Am nächsten Freitag soll im Landgericht Stuttgart das Urteil gefällt werden. Foto: Alexander Becher

© Alexander Becher

Am nächsten Freitag soll im Landgericht Stuttgart das Urteil gefällt werden. Foto: Alexander Becher

Von Heike Rommel

Fellbach. Hintergründe zu 447 beschlagnahmten kinderpornografischen Bildern und Videos lieferte im Fellbacher Missbrauchsfall jetzt die Waiblinger Kriminalpolizei. Dabei stellte sich heraus, dass der 59-jährige Beschuldigte die Kinder nicht nur in einem Chatroom geködert und heimlich gefilmt hat (wir berichteten), sondern dass er sie auch persönlich treffen wollte. „Ich hol dich ab und geh mit dir aufs Volksfest“, schrieb der 59-jährige Stiefopa einem der Mädchen. Einem anderen schrieb er, er könne auch ein Hotelzimmer mieten.

Die Kripo Waiblingen hatte von der Stuttgarter Staatsanwaltschaft im Jahr 2016 den Auftrag bekommen, die Wohnung des deutschen Bahnbeamten zu durchsuchen, der damals noch in Fellbach lebte. Sie kam dahinter, was auf dessen elektronischen Geräten seit dem Jahr 2014 abgelaufen war. Sechs Fälle des sexuellen Missbrauchs von Kindern kamen zur Anklage.
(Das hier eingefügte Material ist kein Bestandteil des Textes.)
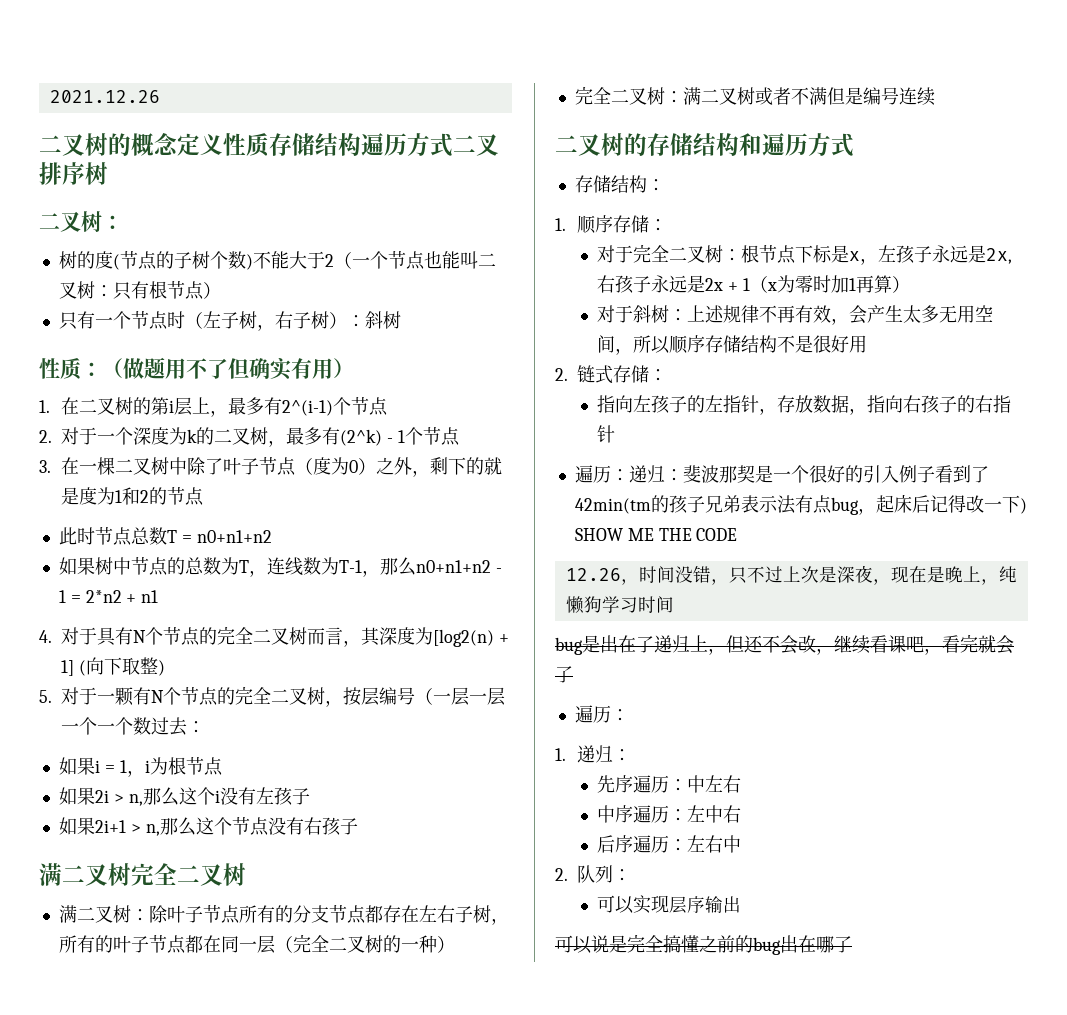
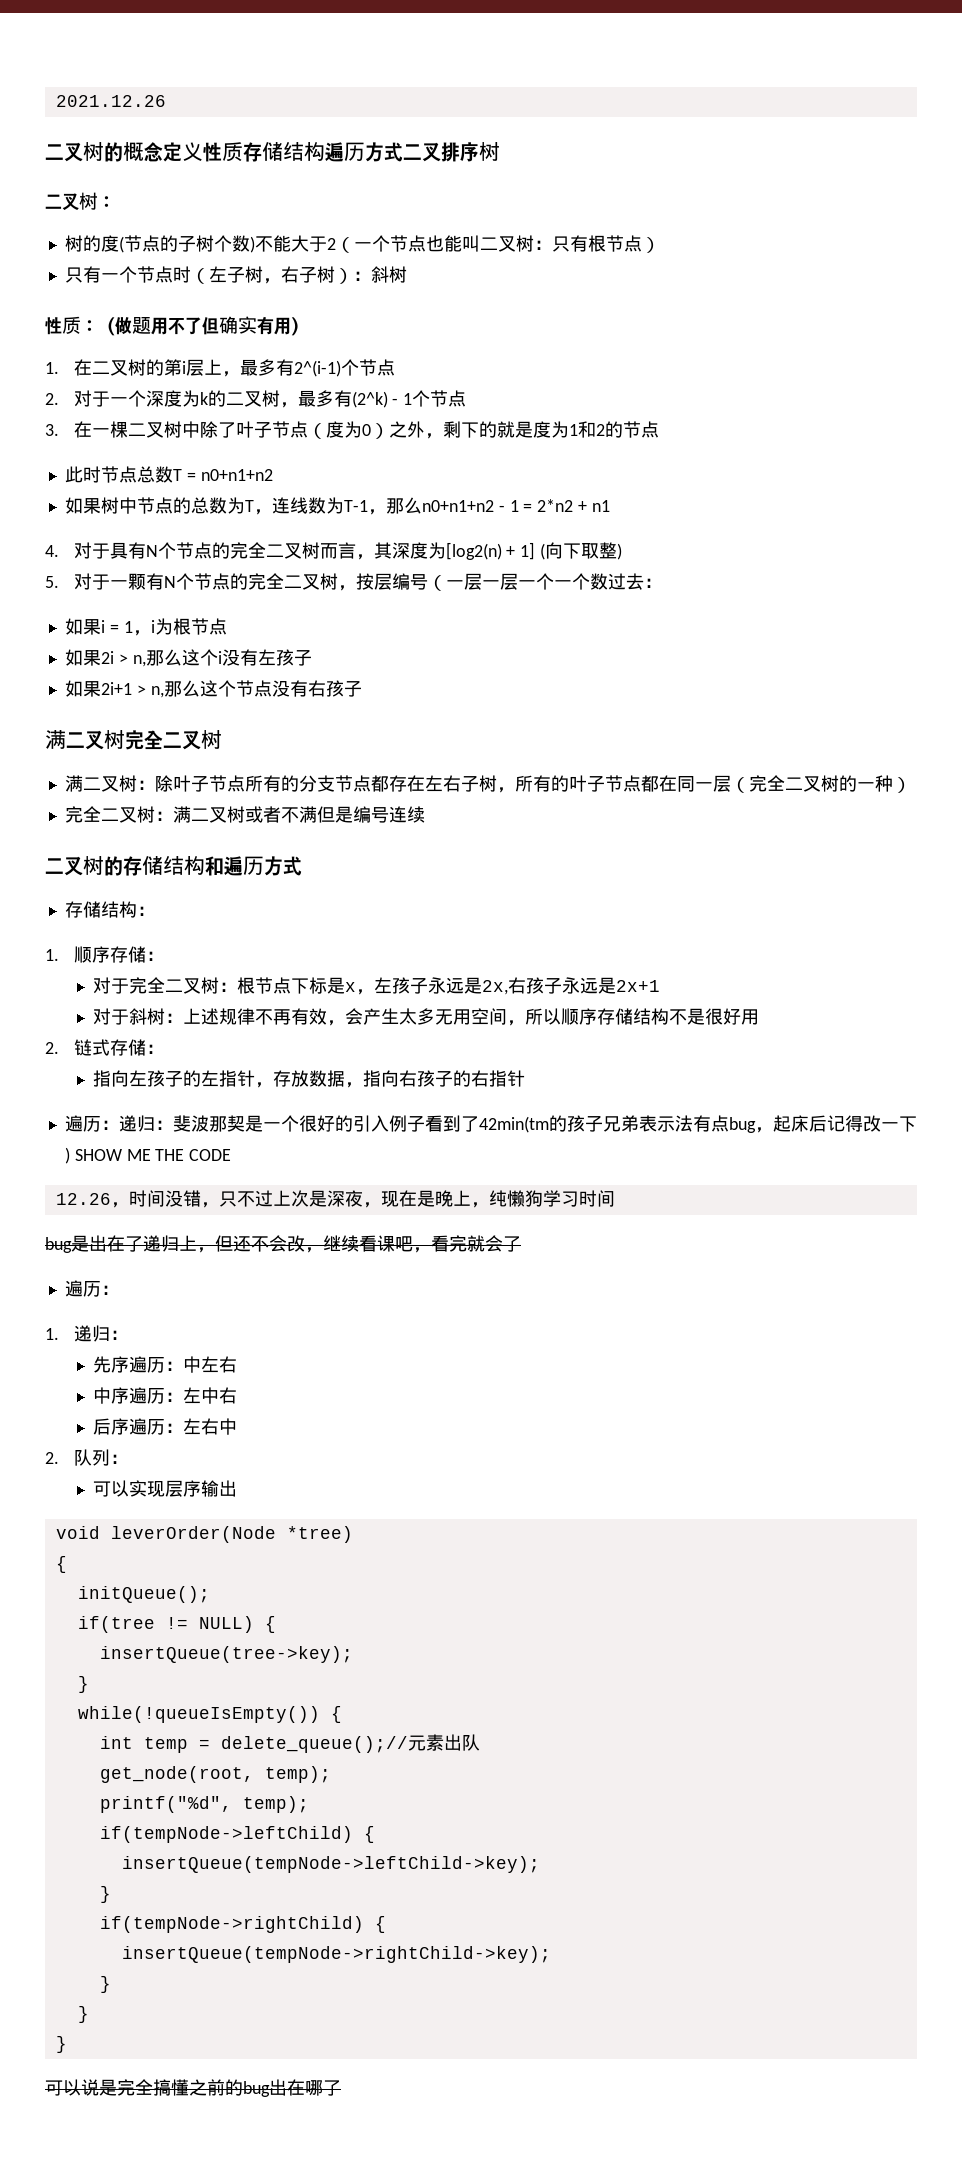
[704,275,910,293] 2x + 1（x为零时加1再算） -> [616,980,661,992] 2x+1
(741, 904) none -> [55,1526,353,1543] [55,1556,67,1573] [77,1586,210,1603] [77,1616,276,1633] [99,1646,353,1663] [77,1676,89,1693] [77,1706,342,1723] [99,1734,480,1753] [99,1766,331,1783] [99,1796,309,1813] [99,1826,375,1843] [121,1856,540,1873] [99,1886,111,1903] [99,1916,386,1933] [121,1946,551,1963] [99,1976,111,1993] [77,2006,89,2023] [55,2036,67,2053] // void leverOrder(Node *tree) // { // initQueue(); // if(tree != NULL) { // insertQueue(tree->key); // } // while(!queueIsEmpty()) { // int temp = delete_queue();//元素出队 // get_node(root, temp); // printf("%d", temp); // if(tempNode->leftChild) { // insertQueue(tempNode->leftChild->key); // } // if(tempNode->rightChild) { // insertQueue(tempNode->rightChild->key); // } // } // }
Betroffen sind damals acht bis 13-Jährige Mädchen, die der Mann gezielt gesucht hat, wobei er sich selbst als Kind oder Jugendlicher ausgab. Laut der Zeugenaussage eines Waiblinger Kriminalhauptkommissars hat der Mann mit anderen Erwachsenen vorher darüber diskutiert, wie er Kinder dazu bringen kann, sich bei sogenannten Live-Sessions auszuziehen, und ihnen Geschenke und Geld angeboten, um sie zur Vornahme von sexuellen Handlungen zu bringen. Seine Filmaufnahmen machte er heimlich. Wenn sich die Kinder weigerten, zu machen, was er wollte, drohte er mit der Veröffentlichung.

Angeklagter gab Handy freiwillig bei der Polizei ab

Als die Polizei mit dem Durchsuchungsbeschluss zur damaligen Wohnung des Angeschuldigten nach Fellbach kam, öffnete die Ehefrau. Sie gab die Handynummer ihres Mannes heraus, der sein Mobiltelefon dann auch freiwillig bei der polizeilichen Vernehmung abgab. Auch auf seinem Laptop wurden versteckte Dateien gefunden. Nach Informationen des Zeugen von der Kripo wurde zum Beispiel ein spezielles Programm gefunden, mit welchem Dinge, die über den Monitor angeschaut werden, heimlich aufgezeichnet werden können. Aus insgesamt 539 kinder- und jugendpornografischen Bildern und Filmen sowie 275 legalen Pornos schloss der erfahrene Kriminalhauptkommissar auf pädophile Neigungen des Ex-Fellbachers. Dieser habe gezielt nach Kindern unter sechs Jahren gesucht.

Exemplarisch für alle Opfer schilderte der Zeuge, wie der Beschuldigte als „Tom“ eine 13-Jährige köderte. Er behauptete, er hätte von einer Bekannten ein Video von ihr bekommen. Löschen würde er dieses Video nur, wenn das Mädchen weiterhin tue, was er verlangt. „Er hat sich das Vertrauen erschlichen“, berichtete der Polizeibeamte weiter; das Mädchen habe sich mit dem Angeklagten, der mit sechs Accounts gearbeitet habe, auch über dessen Erkrankungen wie Depressionen, Borderline und Suizidgedanken unterhalten.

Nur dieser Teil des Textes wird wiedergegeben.